Point clouds can be converted to surface data, usually through a method called Delaunay triangulation. The results are maps called high-resolution digital elevation models (HRDEMs) that are the primary tool in analyzing rockslides.
According to Michel Jaboyedoff, professor of the Institute of Earth Sciences at the University of Lausanne, the primary uses of lidar in landslide investigations include:
- Detection and characterization of mass movements
- Hazard assessment and susceptibility mapping
On Matterhorn, researchers set up a Teledyne Optech terrestrial laser scanner 400 meters away from the unstable area around Carrel Hut. From there, they can monitor the “geometric discontinuity” of the slope with a high degree of accuracy.

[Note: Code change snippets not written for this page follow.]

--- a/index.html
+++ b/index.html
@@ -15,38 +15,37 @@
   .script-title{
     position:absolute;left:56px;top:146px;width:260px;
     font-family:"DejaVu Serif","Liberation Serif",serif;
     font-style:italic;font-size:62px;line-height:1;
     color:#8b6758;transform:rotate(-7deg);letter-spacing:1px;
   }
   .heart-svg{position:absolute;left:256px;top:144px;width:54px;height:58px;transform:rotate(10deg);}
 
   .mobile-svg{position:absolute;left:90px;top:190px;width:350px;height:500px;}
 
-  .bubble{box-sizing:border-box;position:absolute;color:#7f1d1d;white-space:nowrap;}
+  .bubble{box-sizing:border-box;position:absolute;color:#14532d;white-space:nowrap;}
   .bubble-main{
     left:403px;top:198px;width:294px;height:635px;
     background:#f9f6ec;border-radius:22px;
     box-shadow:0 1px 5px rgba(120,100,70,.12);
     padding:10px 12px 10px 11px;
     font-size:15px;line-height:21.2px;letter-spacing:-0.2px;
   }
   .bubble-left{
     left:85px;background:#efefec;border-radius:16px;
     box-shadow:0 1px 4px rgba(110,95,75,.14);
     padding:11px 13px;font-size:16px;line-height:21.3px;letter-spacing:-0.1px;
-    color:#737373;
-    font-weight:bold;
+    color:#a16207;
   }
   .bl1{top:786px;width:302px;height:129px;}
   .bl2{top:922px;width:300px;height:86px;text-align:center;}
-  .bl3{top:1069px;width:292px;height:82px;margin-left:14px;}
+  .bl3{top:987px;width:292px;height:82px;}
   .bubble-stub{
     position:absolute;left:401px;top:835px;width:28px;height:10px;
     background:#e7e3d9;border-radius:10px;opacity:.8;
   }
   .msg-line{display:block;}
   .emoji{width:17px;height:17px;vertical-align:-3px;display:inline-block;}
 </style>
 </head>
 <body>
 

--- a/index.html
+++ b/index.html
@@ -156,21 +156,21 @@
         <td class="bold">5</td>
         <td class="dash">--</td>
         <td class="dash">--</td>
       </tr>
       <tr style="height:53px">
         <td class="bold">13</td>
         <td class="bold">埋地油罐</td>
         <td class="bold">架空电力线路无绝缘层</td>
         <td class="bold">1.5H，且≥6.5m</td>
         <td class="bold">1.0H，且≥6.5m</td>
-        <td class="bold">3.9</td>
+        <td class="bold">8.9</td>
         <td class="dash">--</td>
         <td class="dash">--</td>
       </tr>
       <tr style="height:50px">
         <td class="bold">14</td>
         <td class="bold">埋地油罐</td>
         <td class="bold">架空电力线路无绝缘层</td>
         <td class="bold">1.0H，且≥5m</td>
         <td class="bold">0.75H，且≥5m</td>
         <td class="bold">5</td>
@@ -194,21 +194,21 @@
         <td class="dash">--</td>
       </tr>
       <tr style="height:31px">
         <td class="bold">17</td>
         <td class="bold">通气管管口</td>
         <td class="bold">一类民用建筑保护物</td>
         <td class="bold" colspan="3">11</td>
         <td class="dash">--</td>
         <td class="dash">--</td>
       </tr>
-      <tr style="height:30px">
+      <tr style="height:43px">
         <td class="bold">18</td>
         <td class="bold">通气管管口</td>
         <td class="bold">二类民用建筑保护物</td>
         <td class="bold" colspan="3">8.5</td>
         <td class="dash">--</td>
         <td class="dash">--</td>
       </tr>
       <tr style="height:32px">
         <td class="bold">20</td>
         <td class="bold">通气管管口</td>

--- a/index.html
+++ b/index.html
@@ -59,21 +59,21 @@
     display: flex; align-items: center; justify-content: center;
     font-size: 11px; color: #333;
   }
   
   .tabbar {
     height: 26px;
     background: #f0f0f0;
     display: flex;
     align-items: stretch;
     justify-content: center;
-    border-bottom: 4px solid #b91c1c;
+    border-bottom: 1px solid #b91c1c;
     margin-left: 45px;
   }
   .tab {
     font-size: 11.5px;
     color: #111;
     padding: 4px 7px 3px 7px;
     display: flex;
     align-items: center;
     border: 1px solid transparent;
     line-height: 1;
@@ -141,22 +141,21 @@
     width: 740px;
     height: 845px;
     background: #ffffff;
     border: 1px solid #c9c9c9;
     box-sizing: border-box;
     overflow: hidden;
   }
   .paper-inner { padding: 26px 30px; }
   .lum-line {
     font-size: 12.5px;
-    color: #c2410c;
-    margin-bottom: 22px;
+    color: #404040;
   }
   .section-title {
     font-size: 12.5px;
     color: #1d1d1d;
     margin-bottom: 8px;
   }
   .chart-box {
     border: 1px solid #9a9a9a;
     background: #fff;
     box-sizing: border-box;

Monitoring Unstable Ground
Surveyors at the Site C hydroelectric dam project on the Peace River in northeast British Columbia use TLS to monitor and assess the banks of the river as the dam is constructed. The dam will create an 83-kilometer long reservoir when its finished, which will significantly affect the local landscape. The area is geologically active after the last two periods of glaciers moved through the valley, leaving a variety of sediment layers, some of which are weak. Over the years, the river has cut through these layers, creating large slopes and cliffs that are prone to movement.
The entire 750-kilometer square area around the reservoir has been scanned from the air using lidar twice, once in 2006 and again in 2015. These datasets gave engineers a good overview and allowed them to see where major slope movement had occurred in the intervening years. To keep the dataset up to date, the engineers survey the region twice a year in the spring and fall (to avoid leaves on trees and snow on the ground that could interfere with measurements). These scans are performed with Teledyne Optech’s Polaris.
Scanning such a large area from the ground is a daunting project. Engineers identified 10 slopes spread throughout river and construction area that required special attention. Some of these areas are hard to access and require specific angles and multiple locations for the scanners to attain an accurate measurement. Engineers chose the Polaris-LR because it provided the longest range and allowed the team to set up in more convenient locations from the target slopes. In experiments, the engineers found that the Polaris could provide good results at a distance as far as 2,000 meters in good conditions. With a couple swappable batteries, survey teams can hit multiple locations per day as Polaris needs about 30 to 45 minutes to scan each location.
Once the survey is concluded, the cloud points are parsed using Optech’s ATLAScan software [PDF] and downloaded to compare with previous data. Engineers are looking for “areas of loss (where the elevation of the slopes has been reduced) and deposition (where the material has increased)” that indicate where rock or landslides or construction activity has occurred. The change in landscape from survey to survey is not always obvious, which means the teams need a high degree of precision. The Polaris allows the team to collect data with tight point spacing, with five to 10 centimeters separating adjacent points, and three to four centimeters spacing for the most critical areas.
Lidar is the Present and Future of Landslide Monitoring
It’s become clear to researchers, surveyors and engineers that terrestrial laser scanning with lidar instruments is the future of slope monitoring, mapping, and characterization. TLS allows for the most flexibility when taking measurements, and the biggest and most precise datasets for analysis.
“The current knowledge concerning the mapping and monitoring of landslides is now far beyond what was expected by the end of the nineties,” Jaboyedoff wrote in a 2018 paper. “This is mainly due to the recent advances in remote sensing techniques (including lidar), together with the exponential growth of computational capabilities.”